INFORMATION SUPPLIED Block Start

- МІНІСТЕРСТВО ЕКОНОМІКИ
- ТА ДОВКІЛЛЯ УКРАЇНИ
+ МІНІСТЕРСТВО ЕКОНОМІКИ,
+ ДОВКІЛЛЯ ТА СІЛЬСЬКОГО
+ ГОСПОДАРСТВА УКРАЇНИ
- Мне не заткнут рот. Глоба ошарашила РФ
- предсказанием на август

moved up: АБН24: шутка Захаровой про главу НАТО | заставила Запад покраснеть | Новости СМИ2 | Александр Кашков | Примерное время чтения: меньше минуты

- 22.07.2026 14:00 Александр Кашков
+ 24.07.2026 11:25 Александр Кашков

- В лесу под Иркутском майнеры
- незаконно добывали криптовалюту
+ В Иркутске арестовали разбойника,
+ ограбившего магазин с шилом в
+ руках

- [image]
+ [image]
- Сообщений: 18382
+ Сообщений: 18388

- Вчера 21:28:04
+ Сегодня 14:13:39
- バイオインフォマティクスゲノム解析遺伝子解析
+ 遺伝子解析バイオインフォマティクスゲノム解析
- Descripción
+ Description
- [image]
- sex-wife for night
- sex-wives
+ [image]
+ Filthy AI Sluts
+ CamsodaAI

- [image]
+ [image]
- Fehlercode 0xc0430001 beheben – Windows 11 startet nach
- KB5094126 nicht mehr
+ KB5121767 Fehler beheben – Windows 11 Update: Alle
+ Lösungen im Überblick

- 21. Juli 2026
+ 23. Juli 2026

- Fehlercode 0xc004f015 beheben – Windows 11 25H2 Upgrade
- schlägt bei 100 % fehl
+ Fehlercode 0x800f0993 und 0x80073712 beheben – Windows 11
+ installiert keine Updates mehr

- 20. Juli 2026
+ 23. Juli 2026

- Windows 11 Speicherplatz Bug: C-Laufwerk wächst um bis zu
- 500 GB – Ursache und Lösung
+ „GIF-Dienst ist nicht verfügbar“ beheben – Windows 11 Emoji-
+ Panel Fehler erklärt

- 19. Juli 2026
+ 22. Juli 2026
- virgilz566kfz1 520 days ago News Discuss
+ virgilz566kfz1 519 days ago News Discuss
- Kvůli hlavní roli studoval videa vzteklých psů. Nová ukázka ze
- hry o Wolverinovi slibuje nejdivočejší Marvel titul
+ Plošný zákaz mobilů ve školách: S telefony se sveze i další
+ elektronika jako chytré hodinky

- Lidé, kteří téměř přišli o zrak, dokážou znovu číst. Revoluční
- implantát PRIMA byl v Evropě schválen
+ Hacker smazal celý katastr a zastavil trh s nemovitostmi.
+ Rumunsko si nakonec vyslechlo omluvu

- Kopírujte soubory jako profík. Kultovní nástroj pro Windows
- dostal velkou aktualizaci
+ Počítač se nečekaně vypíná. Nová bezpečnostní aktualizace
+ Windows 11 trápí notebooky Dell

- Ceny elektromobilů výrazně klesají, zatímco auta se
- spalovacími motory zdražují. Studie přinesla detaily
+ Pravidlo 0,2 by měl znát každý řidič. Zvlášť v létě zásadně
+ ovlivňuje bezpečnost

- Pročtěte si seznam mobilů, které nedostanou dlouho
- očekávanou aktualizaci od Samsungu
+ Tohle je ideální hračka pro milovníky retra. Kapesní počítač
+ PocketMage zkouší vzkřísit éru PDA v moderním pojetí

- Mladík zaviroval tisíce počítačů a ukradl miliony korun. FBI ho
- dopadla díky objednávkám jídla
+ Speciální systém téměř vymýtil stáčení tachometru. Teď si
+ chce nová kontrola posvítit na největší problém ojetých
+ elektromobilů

INFORMATION SUPPLIED Block End

▸ ACTION ITEM
Would you retype exactly the lines above, from the line with "- spalovacími motory" to the line with "v moderním pojetí", with both end lines kept and nothing more?

▸ WRITTEN SOLUTION
- spalovacími motory zdražují. Studie přinesla detaily
+ Pravidlo 0,2 by měl znát každý řidič. Zvlášť v létě zásadně
+ ovlivňuje bezpečnost

- Pročtěte si seznam mobilů, které nedostanou dlouho
- očekávanou aktualizaci od Samsungu
+ Tohle je ideální hračka pro milovníky retra. Kapesní počítač
+ PocketMage zkouší vzkřísit éru PDA v moderním pojetí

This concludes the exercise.